PyTorch expects input data in torch.Tensor format, whereas models compiled by SageMaker Neo require numpy.ndarray. Refer to the PyTorch pre-trained models documentation for input shape details.

Registering an Inference Component

Upload your inference script and files as a zip file to an S3 bucket:

cd vgg16-inference-component
zip vgg16-inference-component-1.0.0.zip inference.py imagenet_class_index.json
aws s3 cp vgg16-inference-component-1.0.0.zip s3://{YOUR_BUCKET}/artifacts/

Training with SageMaker

Install the SageMaker Python SDK:

pip install sagemaker

To queue a training job, create a script (training_job.py) to define the job:

from sagemaker.pytorch import PyTorch

AWS_ACCOUNT_ID = '123456789012'
S3_BUCKET = f's3://sagemaker-ml-model-artifacts-{AWS_ACCOUNT_ID}-ap-northeast-1'

if __name__ == '__main__':
    pytorch_estimator = PyTorch(
        entry_point='training.py',
        source_dir='./',
        role='sagemaker-execution-role',
        instance_count=1,
        instance_type='ml.m5.large',
        framework_version='1.10.0',
        py_version='py38',
        output_path=f'{S3_BUCKET}/models/trained',
        hyperparameters={}
    )
    pytorch_estimator.fit()

The model will be stored in your S3 bucket as output/model.tar.gz, after which it will be compiled and optimized with SageMaker Neo.

Compiling Models with SageMaker Neo

Initiate a SageMaker compilation job, which in this example, completed in approximately 4 minutes.

Once created, the job cannot be deleted or hidden.

Define the input configuration as follows:

Field	Value
Artifact	S3 URI of `model.tar.gz`
Input shape	Model input shape
Framework	PyTorch
Framework version	1.8

For input shape details, the official documentation specifies:

All pre-trained models expect input images normalized in the same way, i.e., mini-batches of 3-channel RGB images of shape (3 x H x W), where H and W are expected to be at least 224.

Specify the output configuration based on your preferences.

If you select rasp4b as the Target device, the models will be compiled for a 64-bit architecture.

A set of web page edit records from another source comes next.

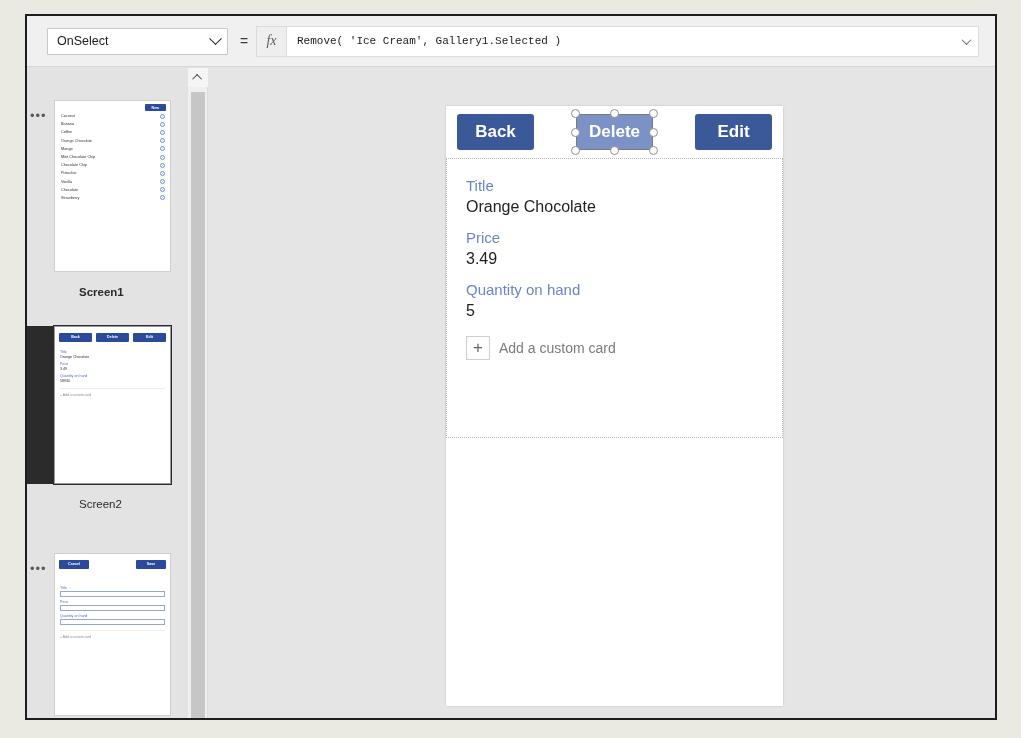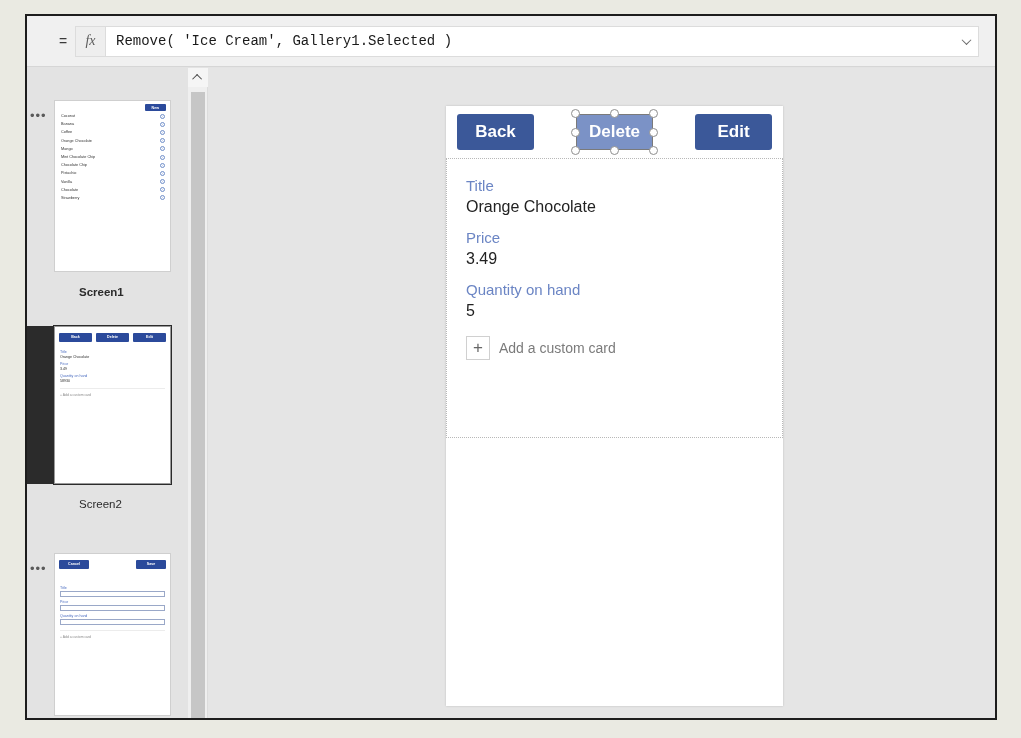--- a/index.html
+++ b/index.html
@@ -310,6 +310,10 @@
 <div id="app-window">
 
   <div id="formula-bar">
+    <div id="property-select">
+      <span>OnSelect</span>
+      <span class="chev"></span>
+    </div>
     <div id="equals-sign">=</div>
     <div id="fx-box">fx</div>
     <div id="formula-input">

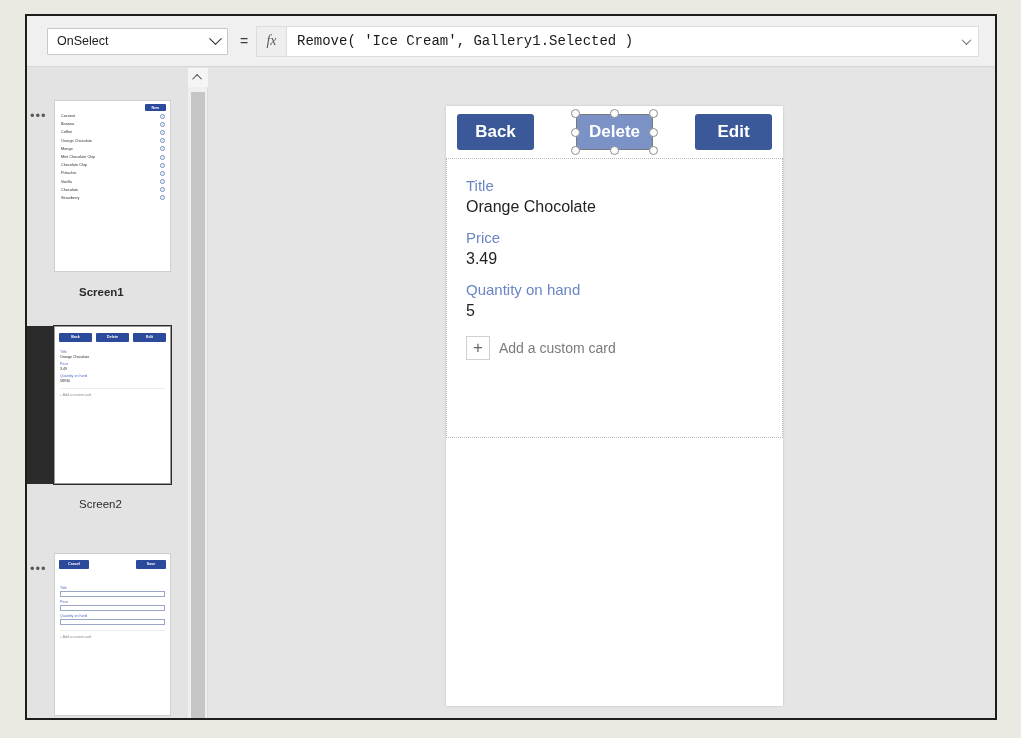--- a/index.html
+++ b/index.html
@@ -78,7 +78,7 @@
     justify-content: space-between;
     padding: 0 8px 0 10px;
     font-family: "Liberation Mono", monospace;
-    font-size: 14px;
+    font-size: 11px;
     color: #1a1a1a;
     cursor: text;
   }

Consequently, these models cannot be loaded onto a 32-bit operating system, such as the Raspberry Pi 32-bit OS. In this scenario, ensure you use a 64-bit OS instead.

Although this detail is not mentioned in the official AWS documentation, it has been discussed in the AWS Forum. At the bottom of the page, you may observe the following:

The library libdlr.so compiled by SageMaker Neo with target rasp4b returns “ELF-64 bit LSB pie executable, ARM aarch64, version 1 (GNU/Linux), dynamically linked.

If no specific configurations are required, you can proceed with the default settings.

Packaging Model with SageMaker Edge Manager

To package your model for deployment, create a SageMaker Edge Packaging Job.

Once created, the job cannot be deleted or hidden.

Enter the SageMaker Neo compilation job name to proceed.

If you choose the Greengrass V2 component as the deployment preset, the compiled model will be:

Registered as a Greengrass V2 component by SageMaker Edge.
Saved to /greengrass/v2/work/vgg16-component/ on the Greengrass Core device.

Setting Up Greengrass Core

Set up Greengrass Core on your edge device. In this example, an EC2 instance running Ubuntu 20.04.03 is used. For detailed installation instructions, refer to the AWS Greengrass Core documentation.

Please note that MQTT over TLS requires port 8883. If this port is not open, follow the manual setup guide.

Install JDK

sudo apt install default-jdk
java -version

Add a User and Group for Greengrass Core

sudo useradd --system --create-home ggc_user
sudo groupadd --system ggc_group

Configure AWS Credentials

It is highly recommended to use temporary credentials.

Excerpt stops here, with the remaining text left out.